■ DATA FOR THIS TASK

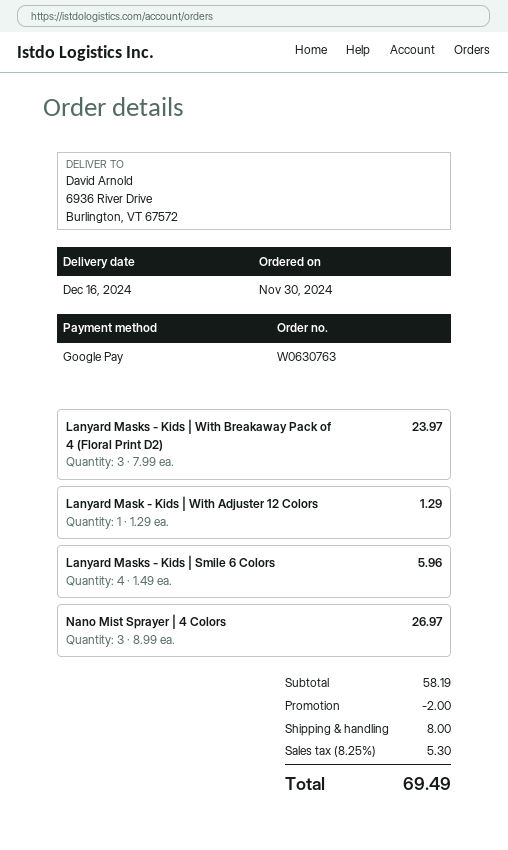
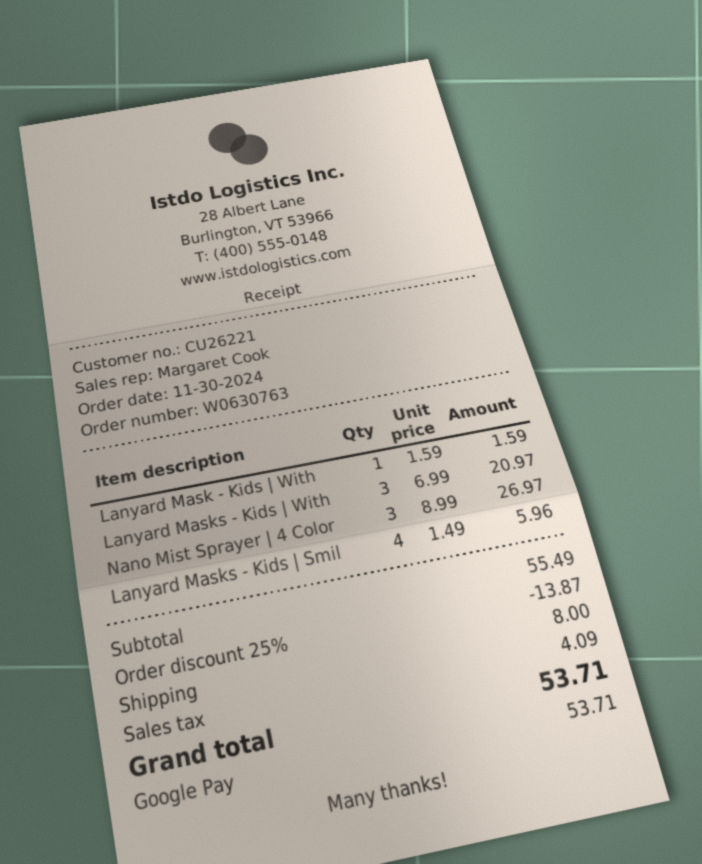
Lanyard Masks - Kids | With Breakaway Pack of 4 (Floral Print D2): 3 x 7.99 = 23.97 -> 3 x 6.99 = 20.97
Lanyard Mask - Kids | With Adjuster 12 Colors: 1 x 1.29 = 1.29 -> 1 x 1.59 = 1.59
subtotal: 58.19 -> 55.49
discount: 2.00 -> 13.87
tax: 5.30 -> 4.09
total: 69.49 -> 53.71

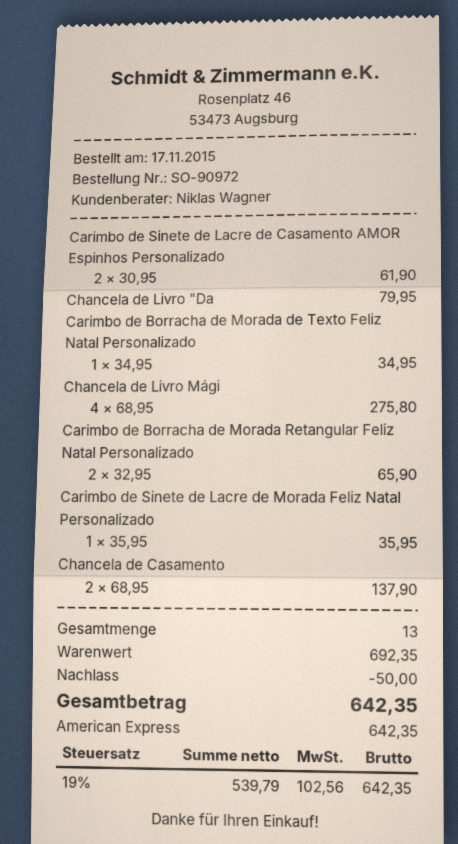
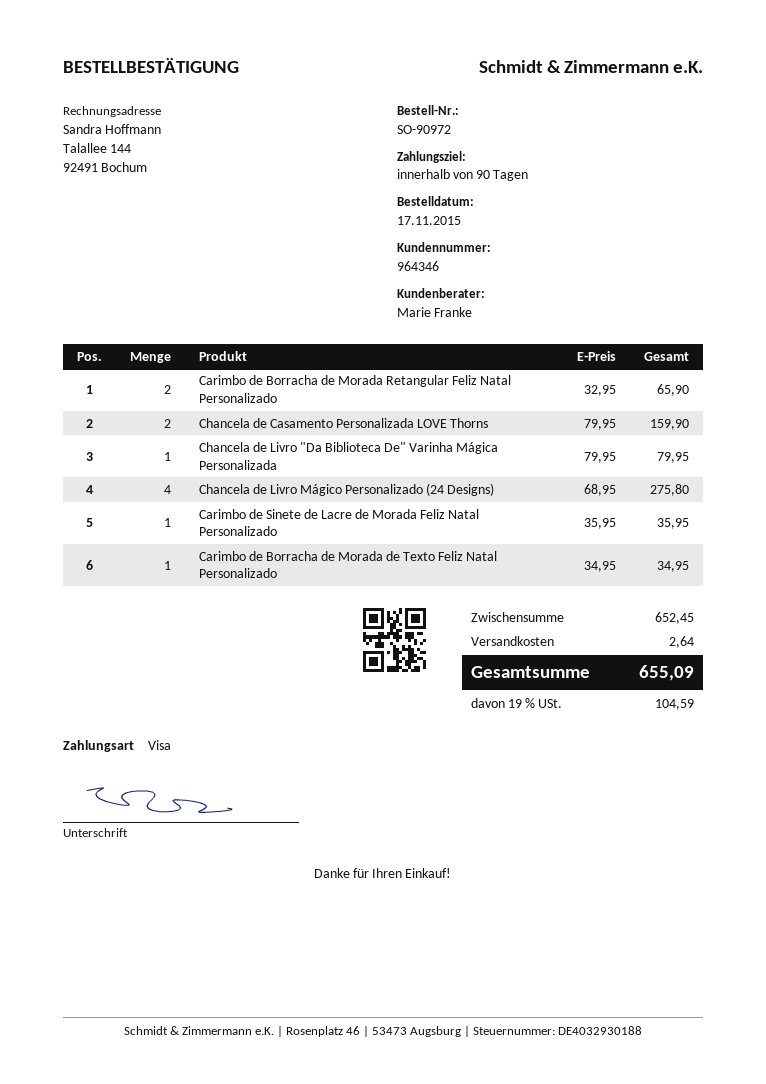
sales rep: Niklas Wagner -> Marie Franke
payment method: American Express -> Visa
Carimbo de Sinete de Lacre de Casamento AMOR Espinhos Personalizado: 2 x 30.95 = 61.90 -> none
Chancela de Casamento: 2 x 68.95 = 137.90 -> 2 x 79.95 = 159.90
subtotal: 692.35 -> 652.45
discount: 50.00 -> none
shipping: none -> 2.64
tax: 19% = 102.56 -> 19% = 104.59
total: 642.35 -> 655.09

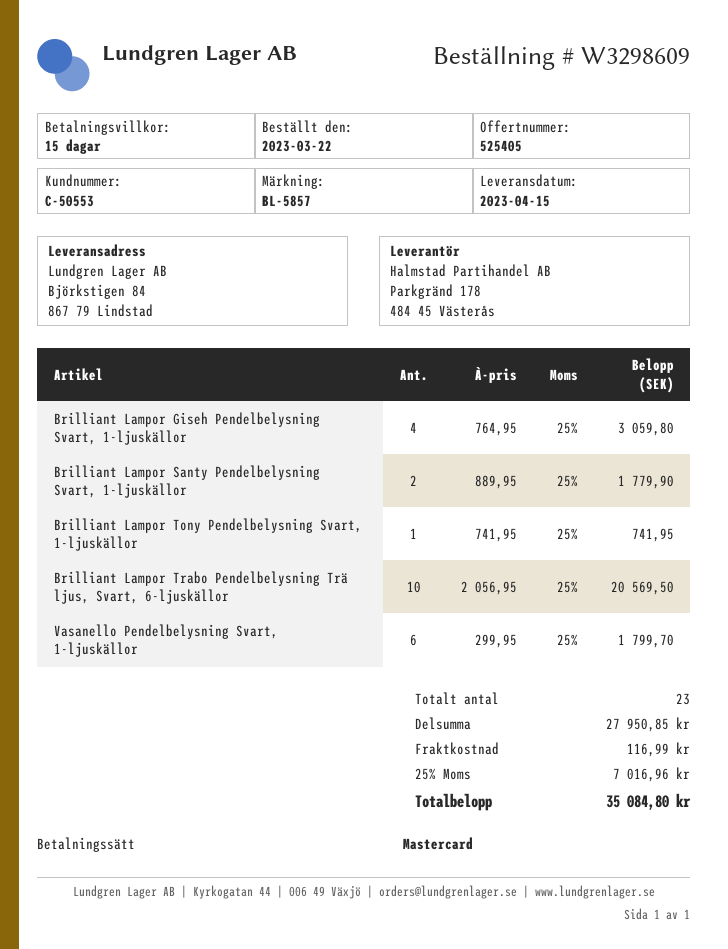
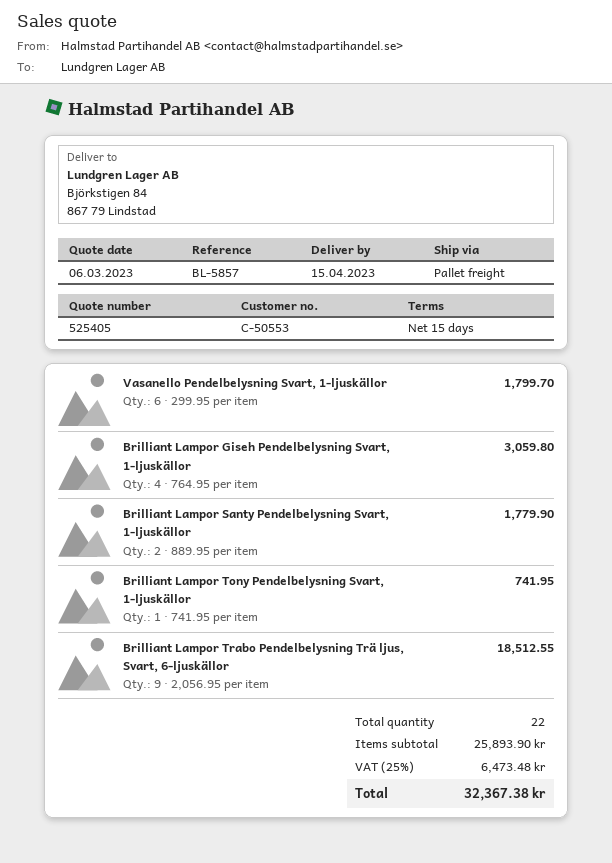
Brilliant Lampor Trabo Pendelbelysning Trä ljus, Svart, 6-ljuskällor: 10 x 2056.95 = 20569.50 -> 9 x 2056.95 = 18512.55
total quantity: 23 -> 22
subtotal: 27950.85 -> 25893.90
shipping: 116.99 -> none
tax: 25% = 7016.96 -> 25% = 6473.48
total: 35084.80 -> 32367.38

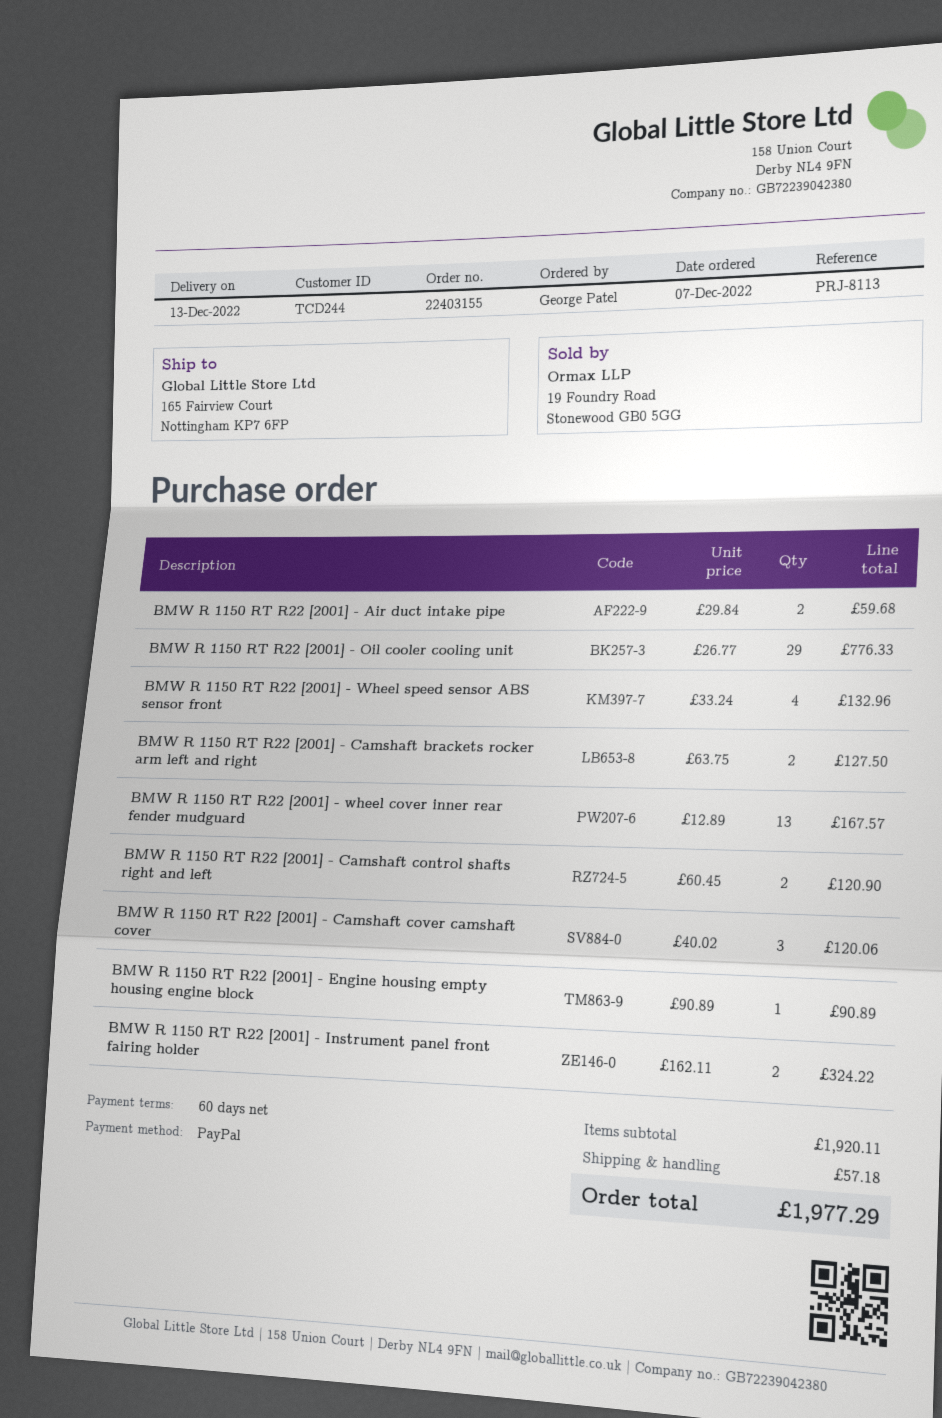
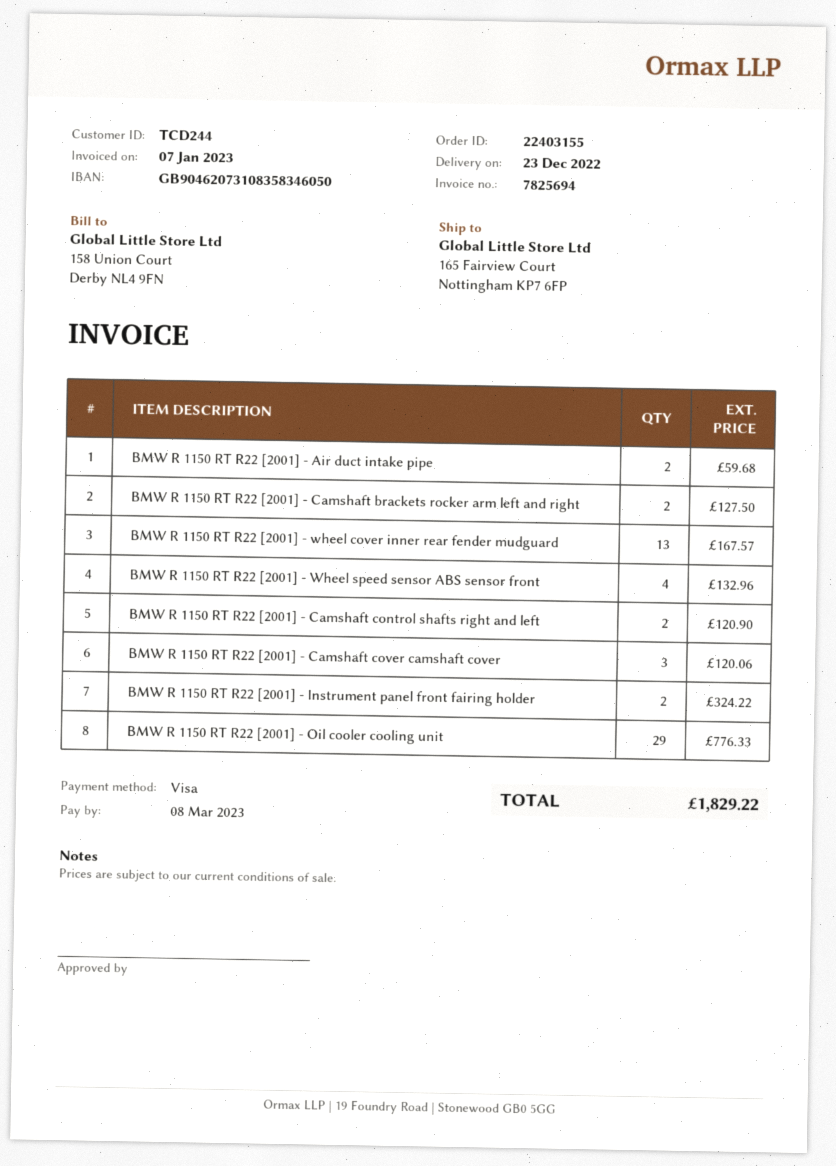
delivery date: 2022-12-13 -> 2022-12-23
payment method: PayPal -> Visa
BMW R 1150 RT R22 [2001] - Engine housing empty housing engine block: 1 for 90.89 -> none
shipping: 57.18 -> none
total: 1977.29 -> 1829.22

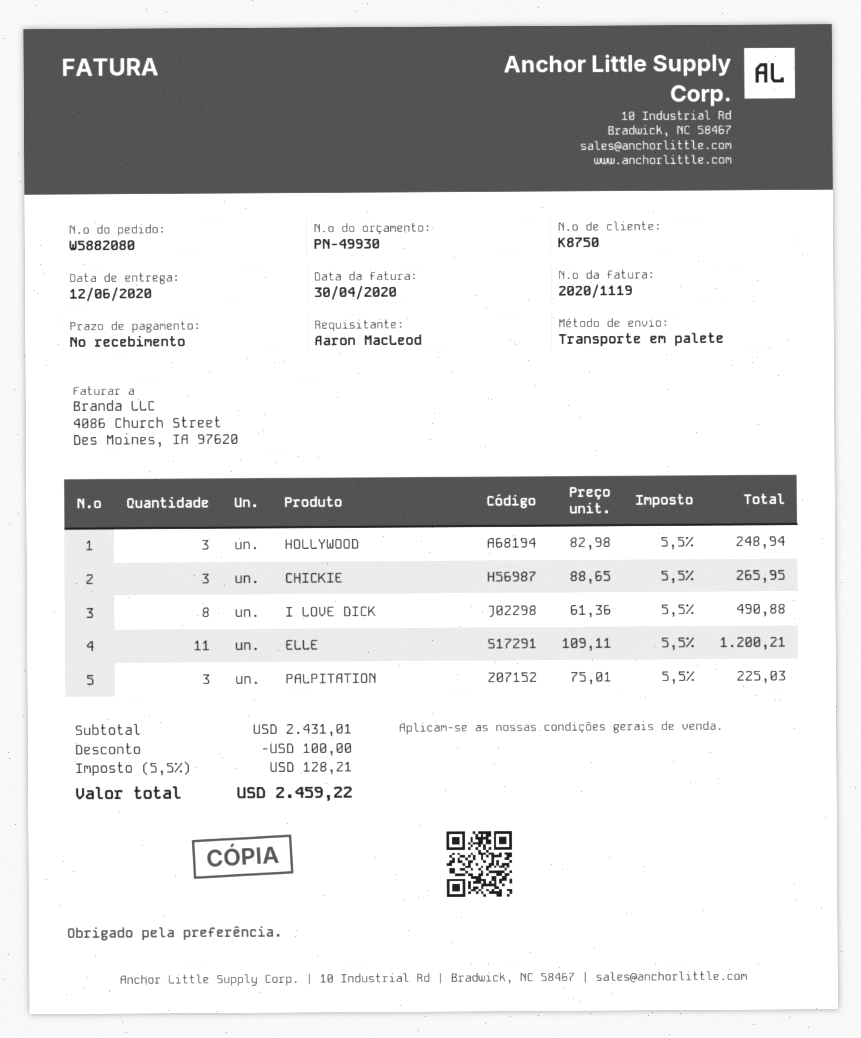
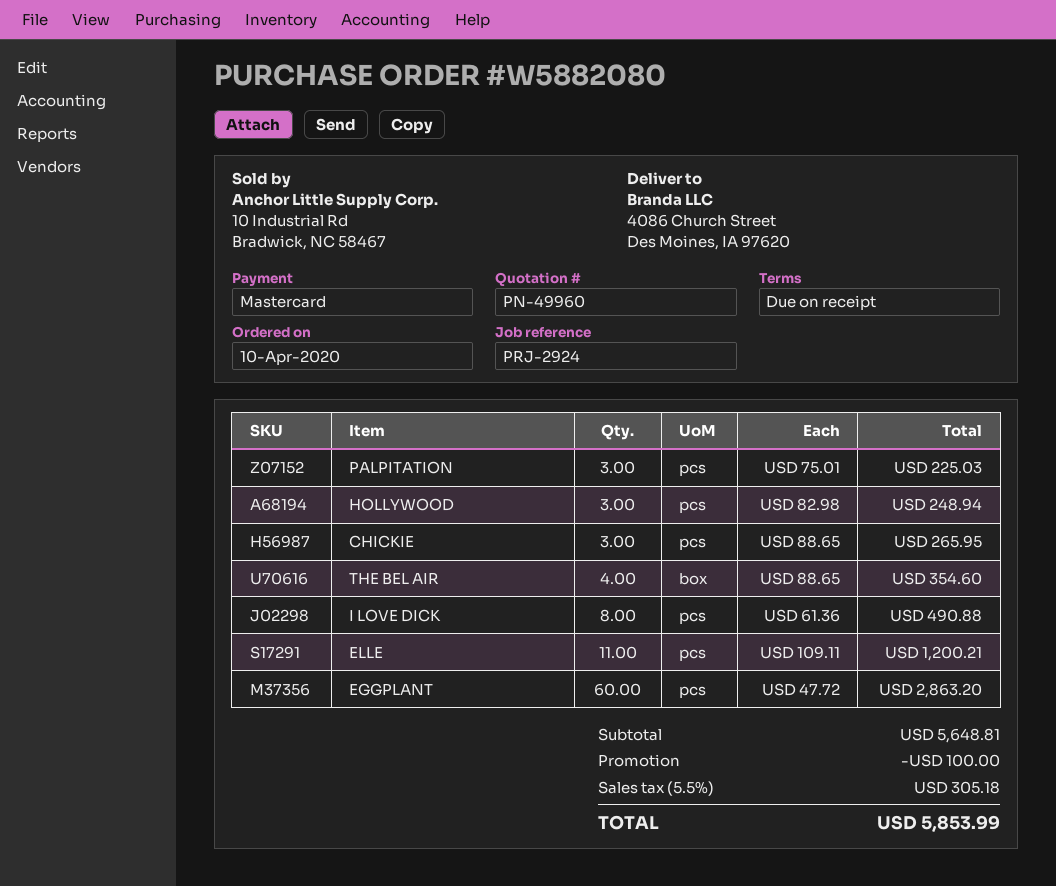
quote number: PN-49930 -> PN-49960
THE BEL AIR: none -> 4 x 88.65 = 354.60
EGGPLANT: none -> 60 x 47.72 = 2863.20
subtotal: 2431.01 -> 5648.81
tax: 5.5% = 128.21 -> 5.5% = 305.18
total: 2459.22 -> 5853.99

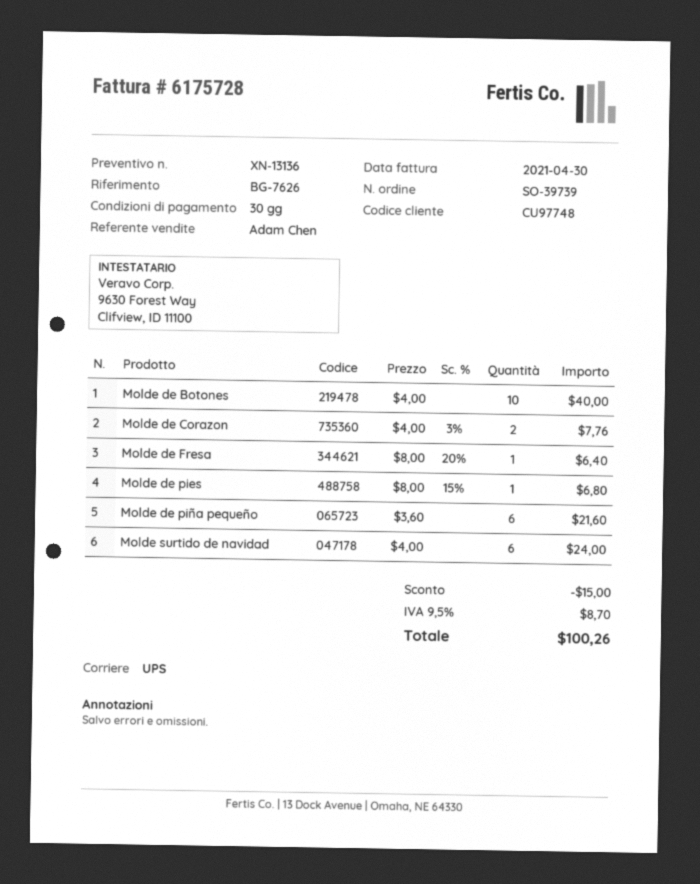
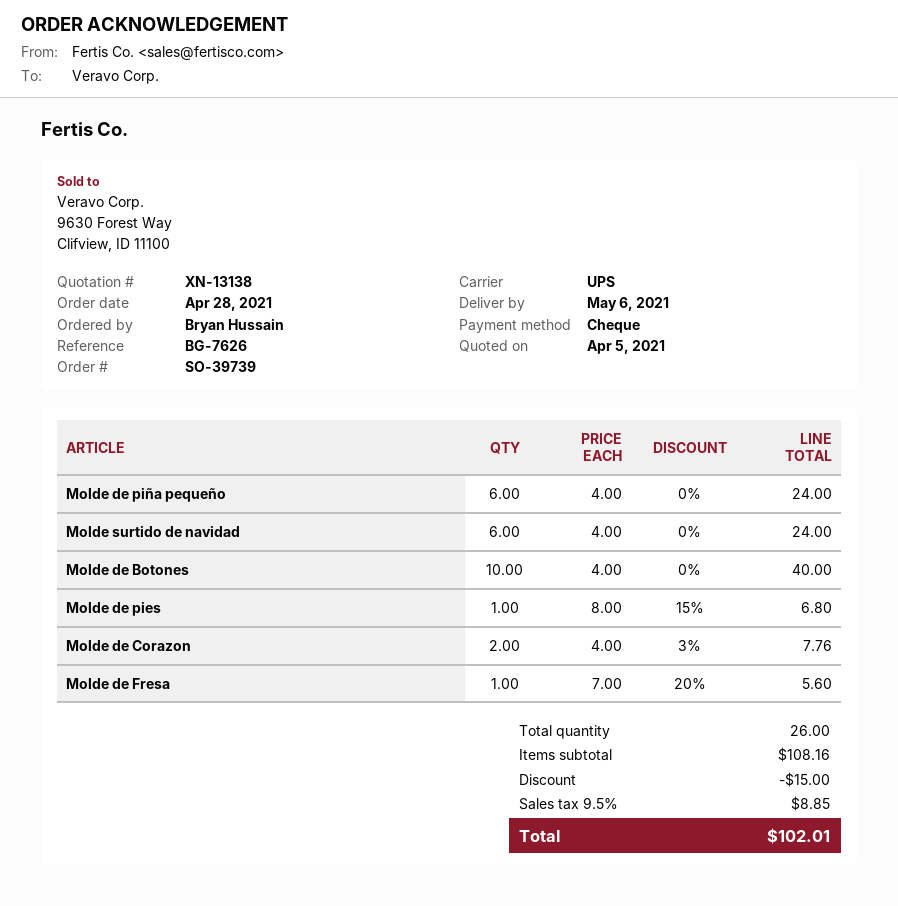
quote number: XN-13136 -> XN-13138
Molde de Fresa: 1 x 8.00 - 20% = 6.40 -> 1 x 7.00 - 20% = 5.60
Molde de piña pequeño: 6 x 3.60 = 21.60 -> 6 x 4.00 = 24.00
tax: 9.5% = 8.70 -> 9.5% = 8.85
total: 100.26 -> 102.01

■ WHAT IS EXPECTED
Please write out the whole listing exactly, but not the pictures in it.

■ SOLUTION BELOW
Lanyard Masks - Kids | With Breakaway Pack of 4 (Floral Print D2): 3 x 7.99 = 23.97 -> 3 x 6.99 = 20.97
Lanyard Mask - Kids | With Adjuster 12 Colors: 1 x 1.29 = 1.29 -> 1 x 1.59 = 1.59
subtotal: 58.19 -> 55.49
discount: 2.00 -> 13.87
tax: 5.30 -> 4.09
total: 69.49 -> 53.71

sales rep: Niklas Wagner -> Marie Franke
payment method: American Express -> Visa
Carimbo de Sinete de Lacre de Casamento AMOR Espinhos Personalizado: 2 x 30.95 = 61.90 -> none
Chancela de Casamento: 2 x 68.95 = 137.90 -> 2 x 79.95 = 159.90
subtotal: 692.35 -> 652.45
discount: 50.00 -> none
shipping: none -> 2.64
tax: 19% = 102.56 -> 19% = 104.59
total: 642.35 -> 655.09

Brilliant Lampor Trabo Pendelbelysning Trä ljus, Svart, 6-ljuskällor: 10 x 2056.95 = 20569.50 -> 9 x 2056.95 = 18512.55
total quantity: 23 -> 22
subtotal: 27950.85 -> 25893.90
shipping: 116.99 -> none
tax: 25% = 7016.96 -> 25% = 6473.48
total: 35084.80 -> 32367.38

delivery date: 2022-12-13 -> 2022-12-23
payment method: PayPal -> Visa
BMW R 1150 RT R22 [2001] - Engine housing empty housing engine block: 1 for 90.89 -> none
shipping: 57.18 -> none
total: 1977.29 -> 1829.22

quote number: PN-49930 -> PN-49960
THE BEL AIR: none -> 4 x 88.65 = 354.60
EGGPLANT: none -> 60 x 47.72 = 2863.20
subtotal: 2431.01 -> 5648.81
tax: 5.5% = 128.21 -> 5.5% = 305.18
total: 2459.22 -> 5853.99

quote number: XN-13136 -> XN-13138
Molde de Fresa: 1 x 8.00 - 20% = 6.40 -> 1 x 7.00 - 20% = 5.60
Molde de piña pequeño: 6 x 3.60 = 21.60 -> 6 x 4.00 = 24.00
tax: 9.5% = 8.70 -> 9.5% = 8.85
total: 100.26 -> 102.01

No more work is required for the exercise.